The task
Find how many lines in the data below mention "Tavg". Give the number only.
***** Listed entries
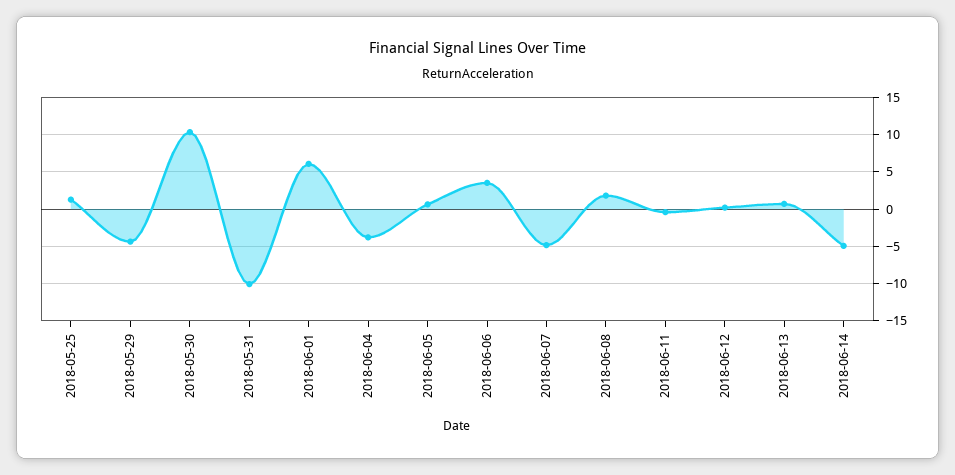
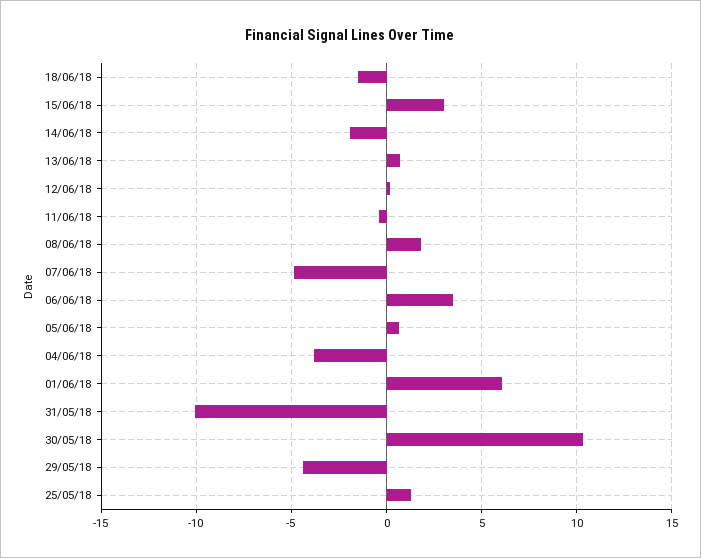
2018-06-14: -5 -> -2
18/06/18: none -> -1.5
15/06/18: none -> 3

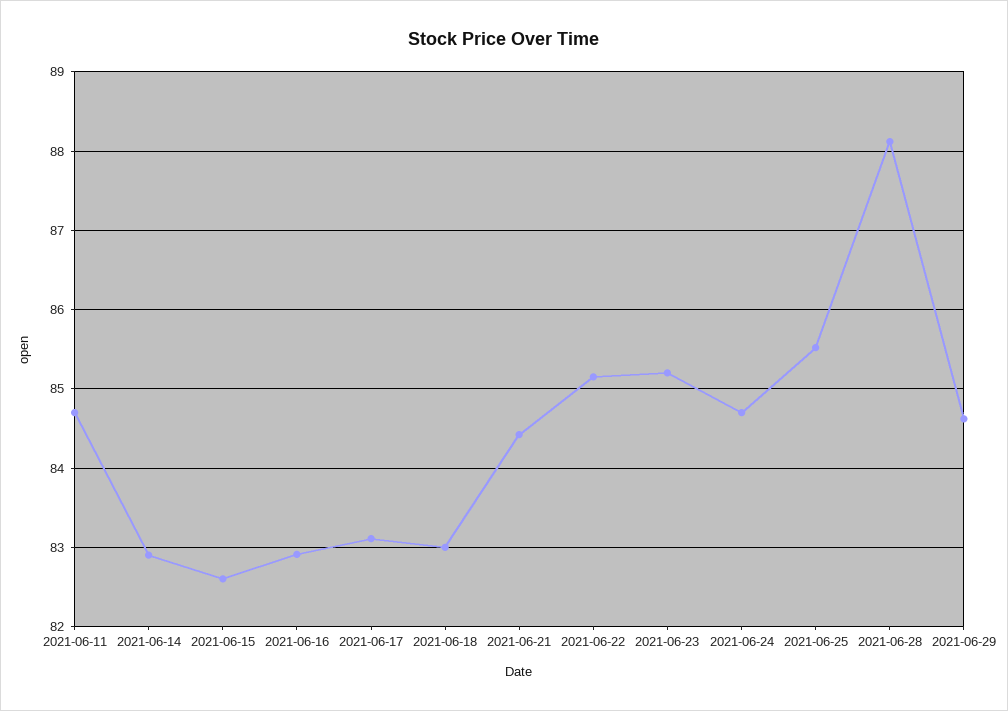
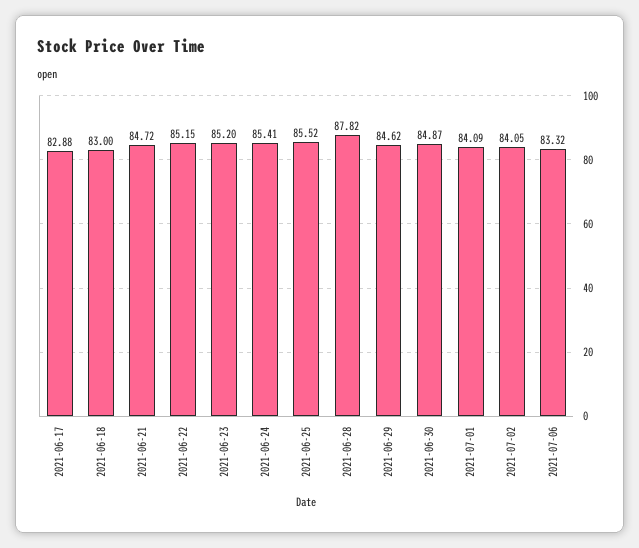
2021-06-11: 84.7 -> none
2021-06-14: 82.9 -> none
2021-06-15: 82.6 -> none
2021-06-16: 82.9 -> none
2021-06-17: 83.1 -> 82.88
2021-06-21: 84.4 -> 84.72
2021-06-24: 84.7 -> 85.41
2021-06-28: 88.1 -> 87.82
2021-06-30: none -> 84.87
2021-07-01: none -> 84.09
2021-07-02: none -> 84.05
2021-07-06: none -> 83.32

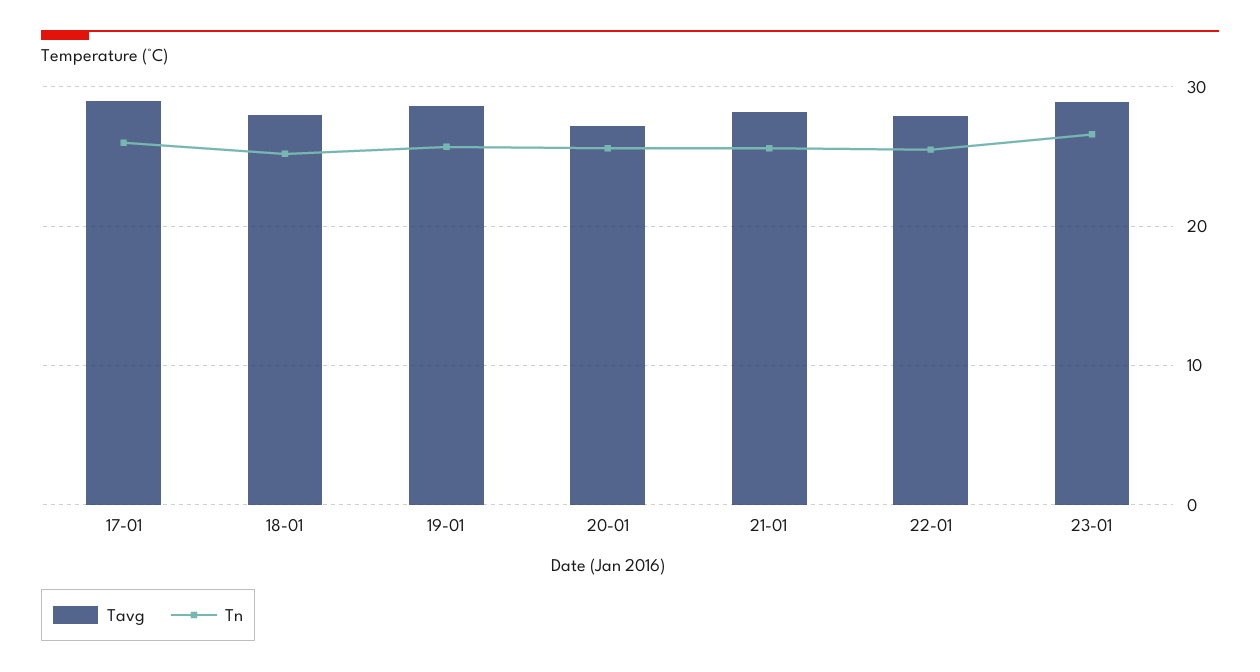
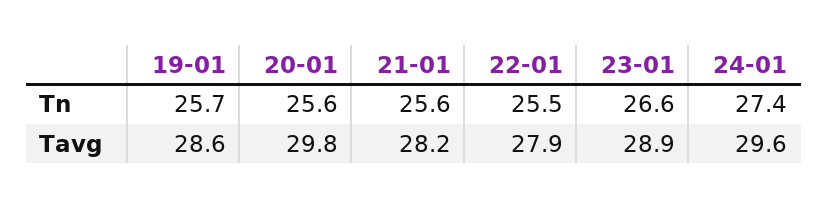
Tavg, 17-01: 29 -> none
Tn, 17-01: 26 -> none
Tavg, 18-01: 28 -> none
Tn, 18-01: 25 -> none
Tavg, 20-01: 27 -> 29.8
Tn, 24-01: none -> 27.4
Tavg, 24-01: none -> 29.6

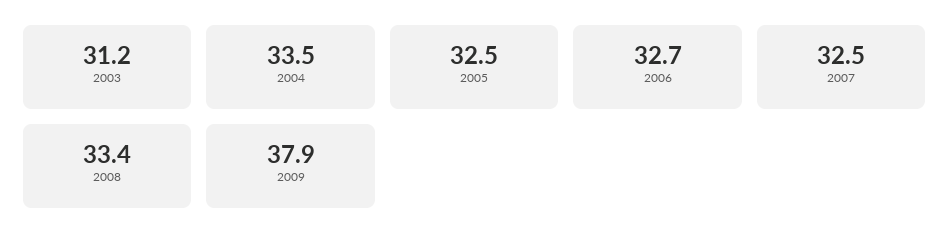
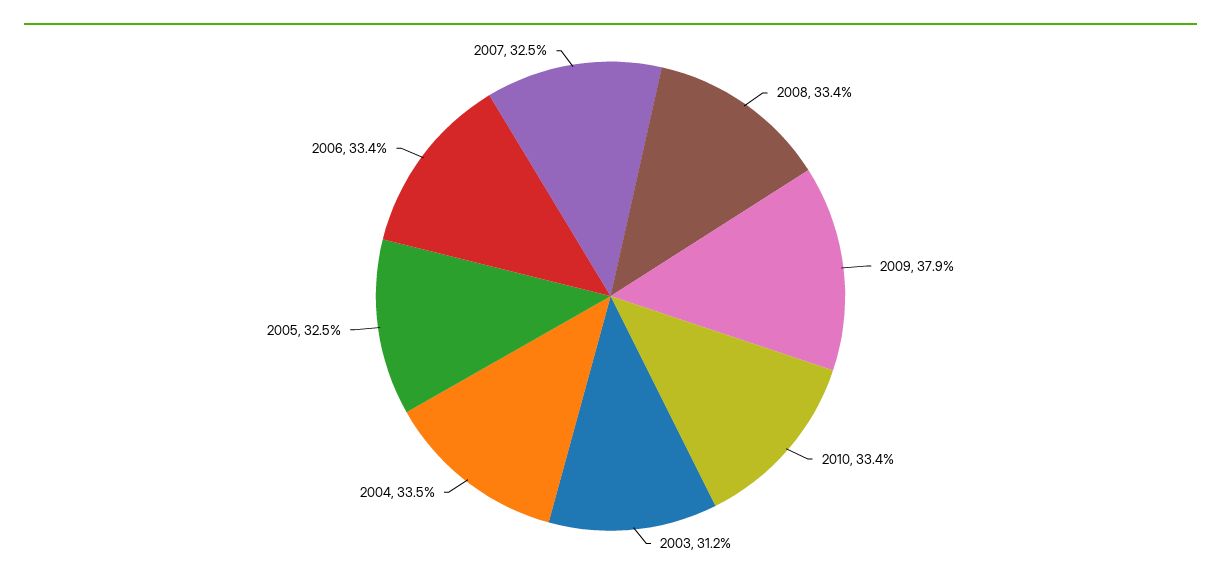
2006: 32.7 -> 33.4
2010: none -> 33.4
**********
Response to the task
4